Date of Award

6-2010

Document Type

Union College Only

Degree Name

Bachelor of Arts

Department

English

First Advisor

Claire Bracken

Language

English

Keywords

thesis, category, examines, groups, identity

Abstract

This thesis examines how contemporary writing in Ireland both identifies and challenges the use of time periods as a means of assigning identity to the people living there. The thesis examines the works of four different authors and groups them into three separate chapters that are variously concerned with the categories of past, present and future. Each chapter seeks to prove how the temporal category shapes perception of identity for a given group of people living in contemporary Ireland. These groups are priests, that are associated with Ireland’s past, upper middle class professionals or yuppies that are associated with present and immigrants who represent a future identity for Ireland. Two short stories by Bláinaid McKinney and Claire Keegan are used to examine priests while a novel by Anne Enright is used to look at yuppies. The thesis examines immigrants in the context of three short stories by Roddy Doyle.

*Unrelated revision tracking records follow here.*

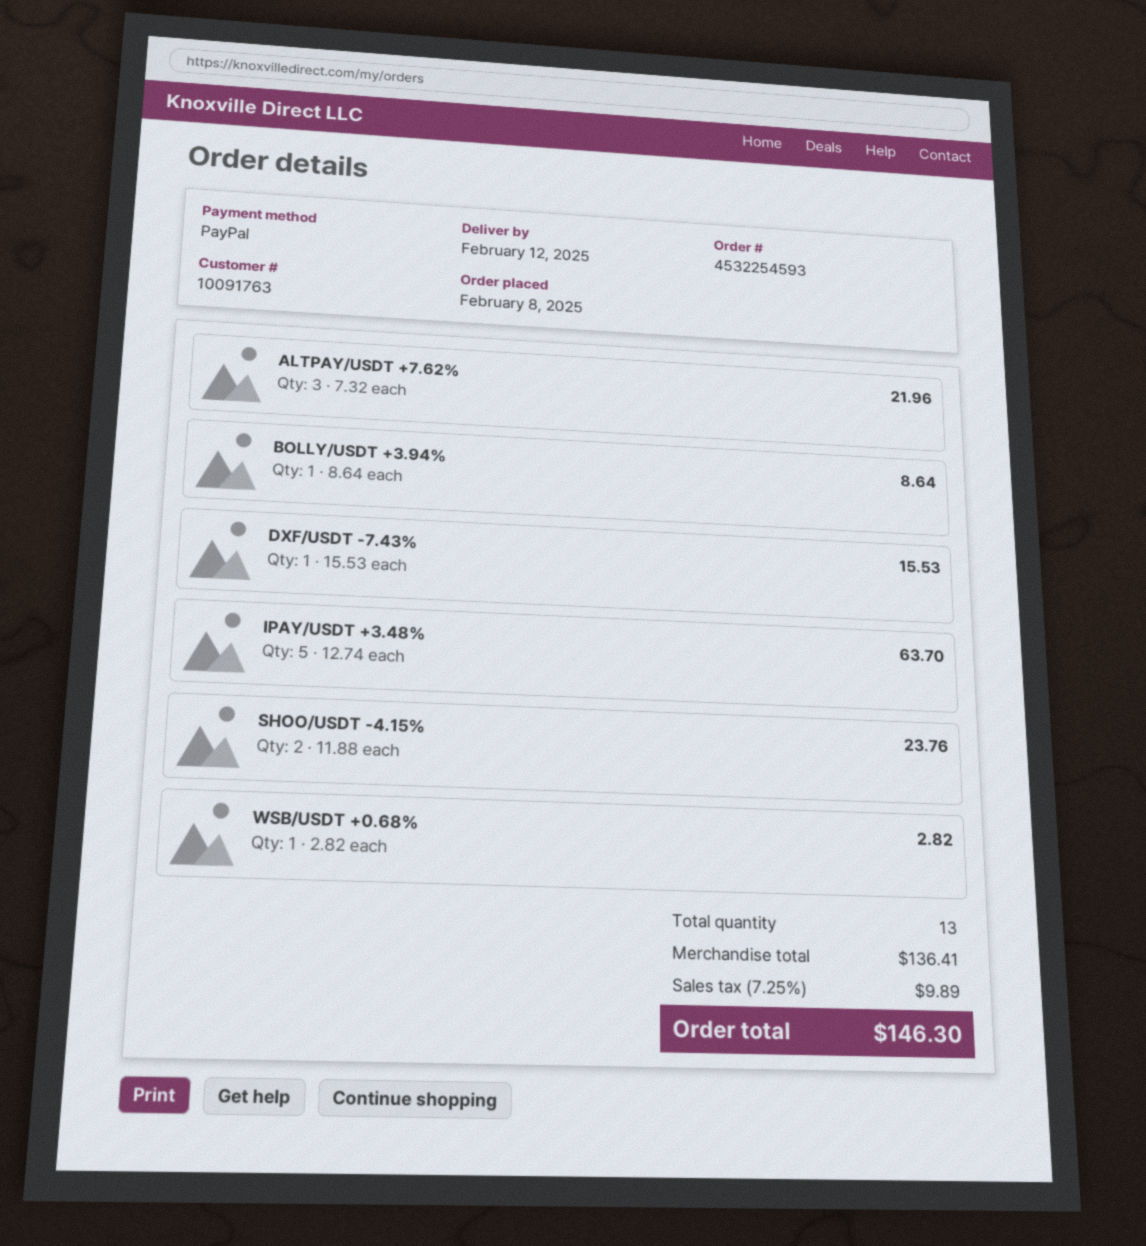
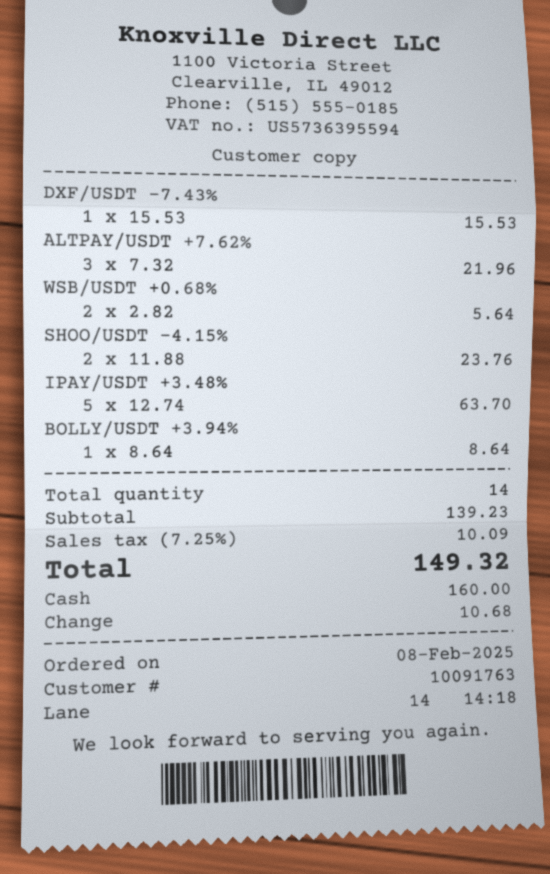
payment method: PayPal -> cash
WSB/USDT +0.68%: 1 x 2.82 = 2.82 -> 2 x 2.82 = 5.64
total quantity: 13 -> 14
subtotal: 136.41 -> 139.23
tax: 7.25% = 9.89 -> 7.25% = 10.09
total: 146.30 -> 149.32

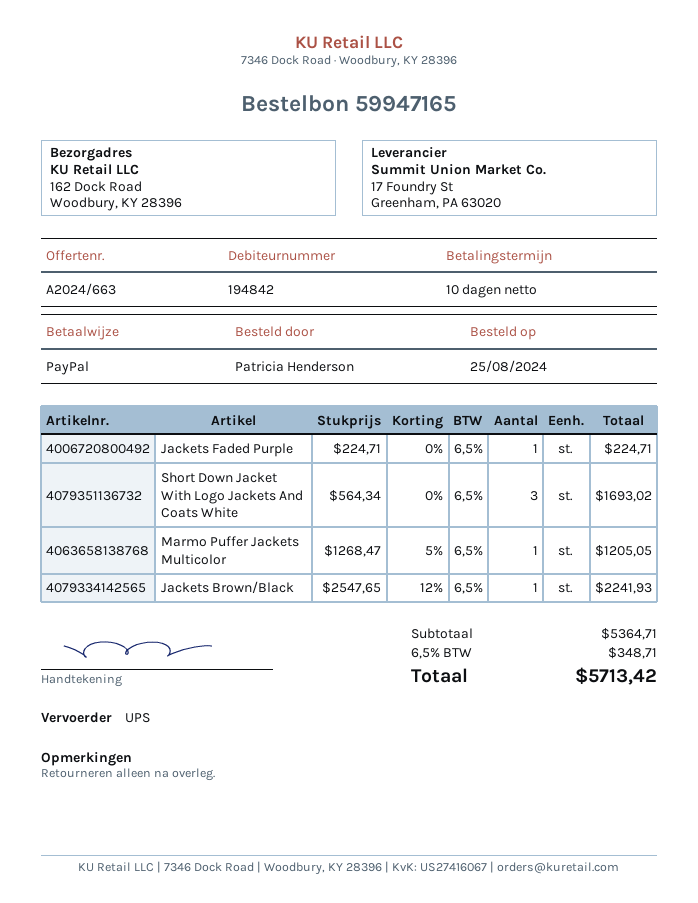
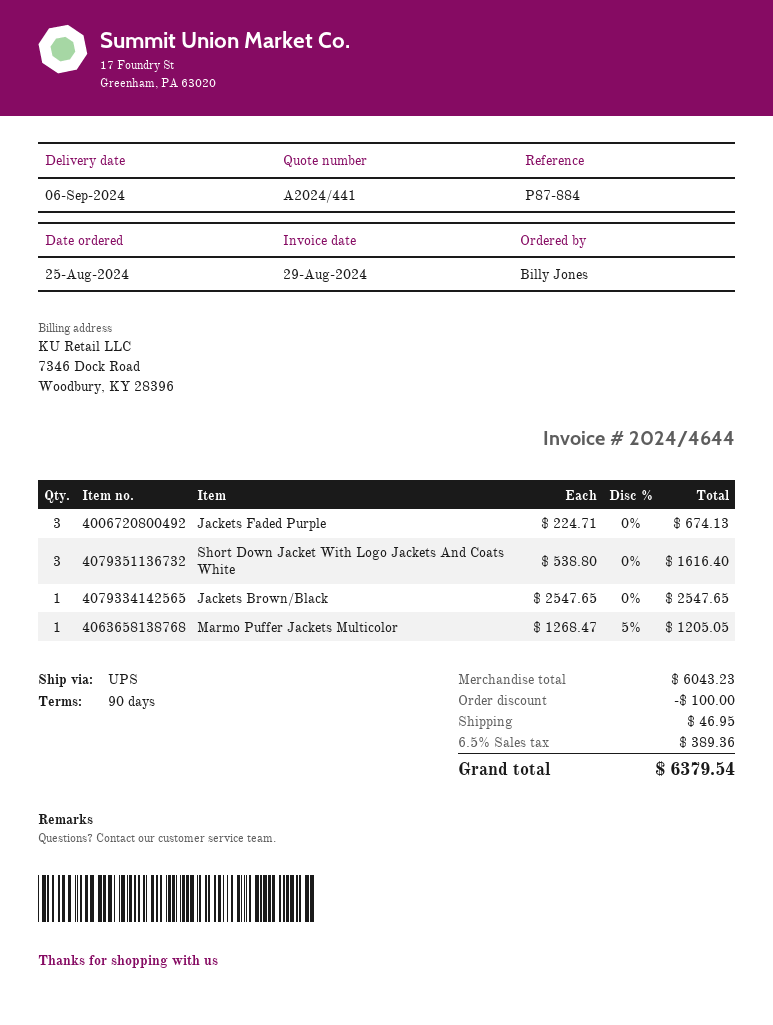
quote number: A2024/663 -> A2024/441
payment terms: 10 days -> 90 days
ordered by: Patricia Henderson -> Billy Jones
Jackets Faded Purple: 1 x 224.71 = 224.71 -> 3 x 224.71 = 674.13
Short Down Jacket With Logo Jackets And Coats White: 3 x 564.34 = 1693.02 -> 3 x 538.80 = 1616.40
Jackets Brown/Black: 1 x 2547.65 - 12% = 2241.93 -> 1 x 2547.65 = 2547.65
subtotal: 5364.71 -> 6043.23
discount: none -> 100.00
shipping: none -> 46.95
tax: 6.5% = 348.71 -> 6.5% = 389.36
total: 5713.42 -> 6379.54

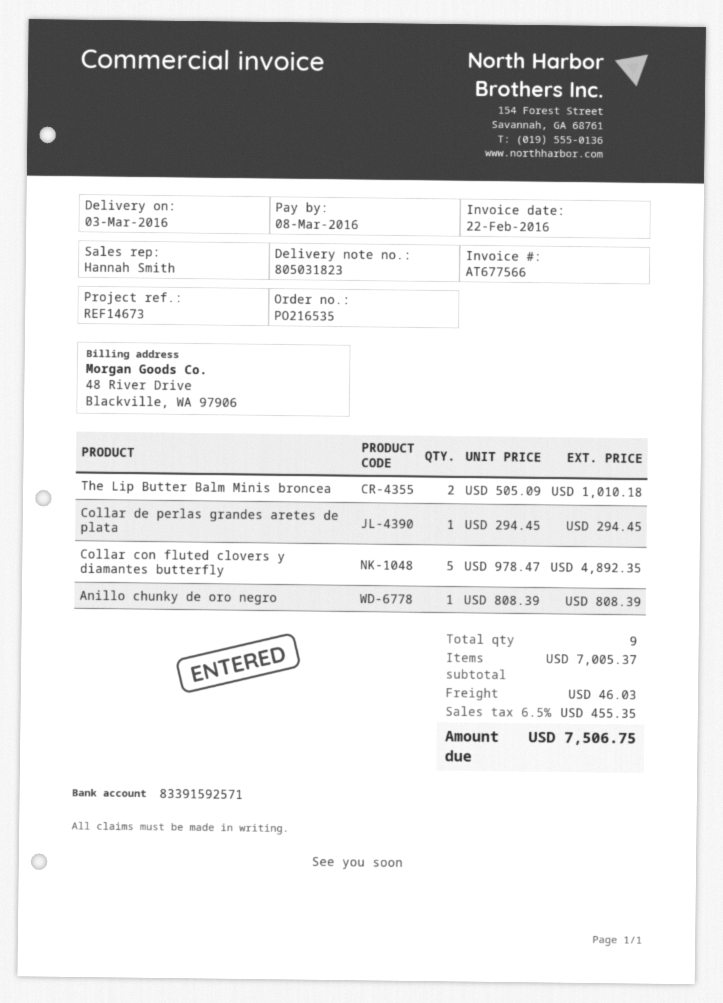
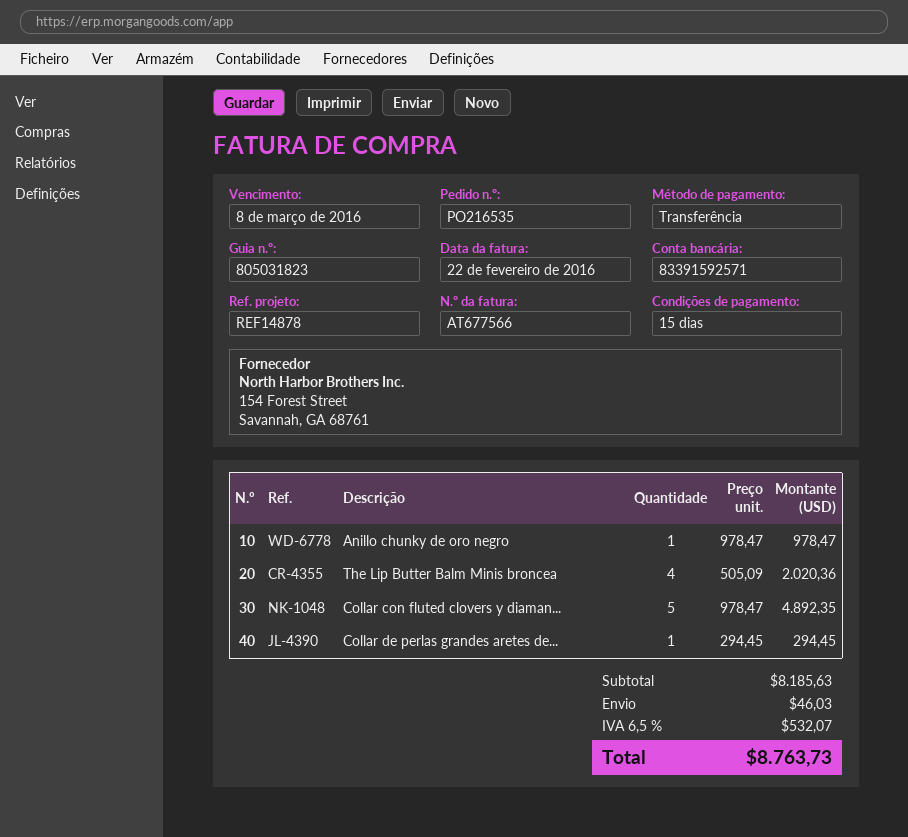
reference: REF14673 -> REF14878
The Lip Butter Balm Minis broncea: 2 x 505.09 = 1010.18 -> 4 x 505.09 = 2020.36
Anillo chunky de oro negro: 1 x 808.39 = 808.39 -> 1 x 978.47 = 978.47
subtotal: 7005.37 -> 8185.63
tax: 6.5% = 455.35 -> 6.5% = 532.07
total: 7506.75 -> 8763.73

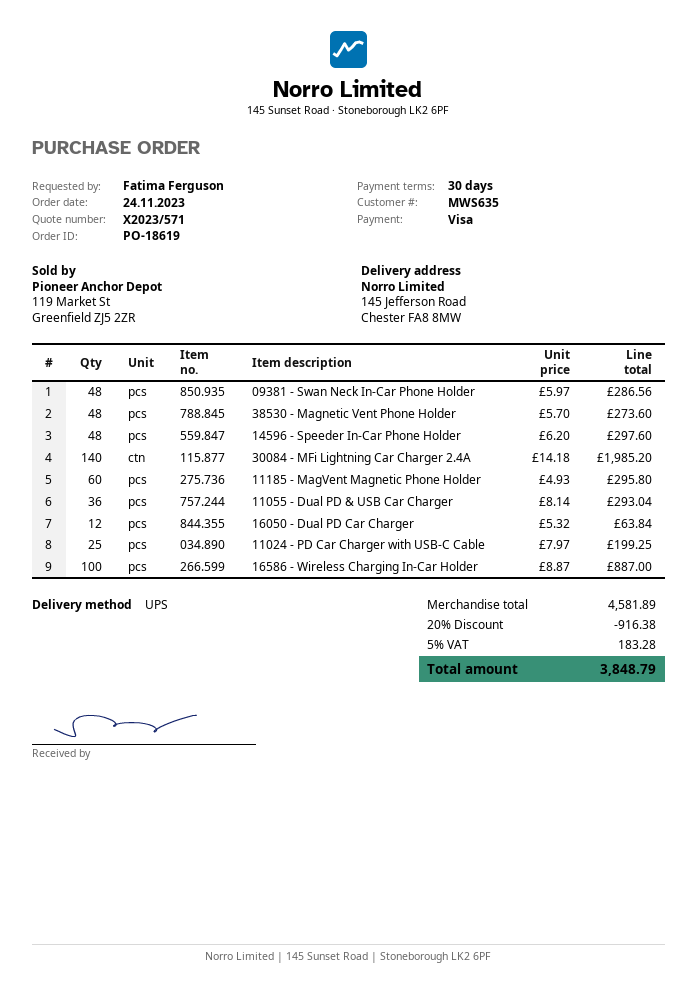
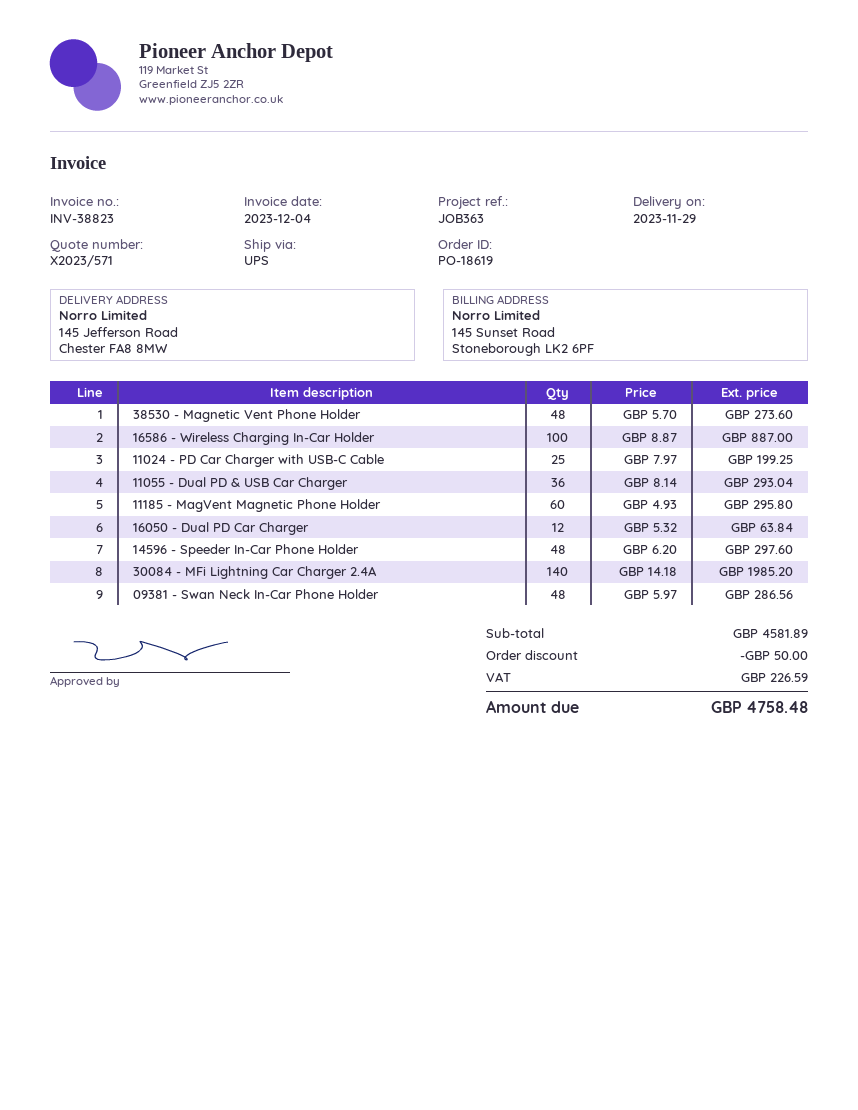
discount: 916.38 -> 50.00
tax: 183.28 -> 226.59
total: 3848.79 -> 4758.48

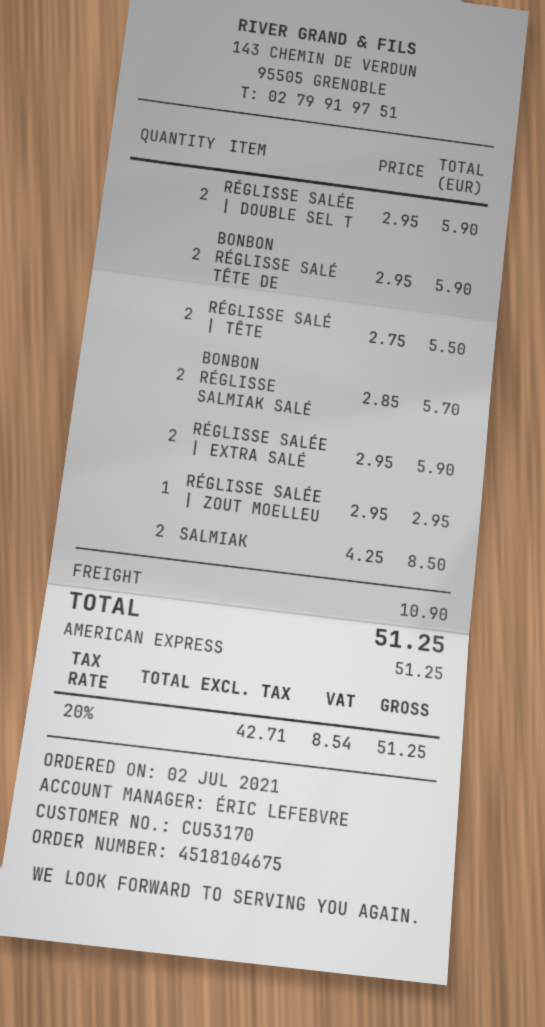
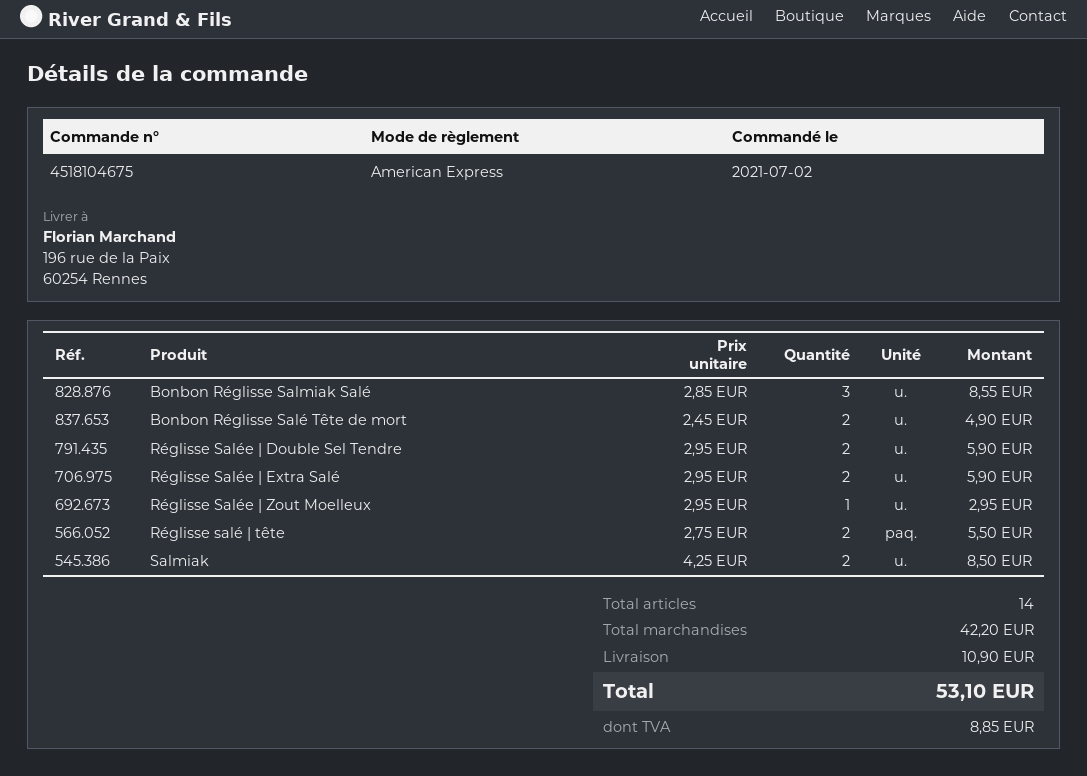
BONBON RÉGLISSE SALÉ TÊTE DE: 2 x 2.95 = 5.90 -> 2 x 2.45 = 4.90
BONBON RÉGLISSE SALMIAK SALÉ: 2 x 2.85 = 5.70 -> 3 x 2.85 = 8.55
tax: 8.54 -> 8.85
total: 51.25 -> 53.10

This work looks at how the characters that occupy a given category identify themselves and members of other categories through binary oppositions, meaning that they believe themselves to be everything that an opposing category is not and vice versa. These oppositions are reinforced through discourses such as the media and are internalized in the minds of the characters in the stories. The thesis argues that the authors provide an alternative discourse to the binary oppositions and propose greater contact between groups in order to free individuals from the constructions of ideology and create a better society overall.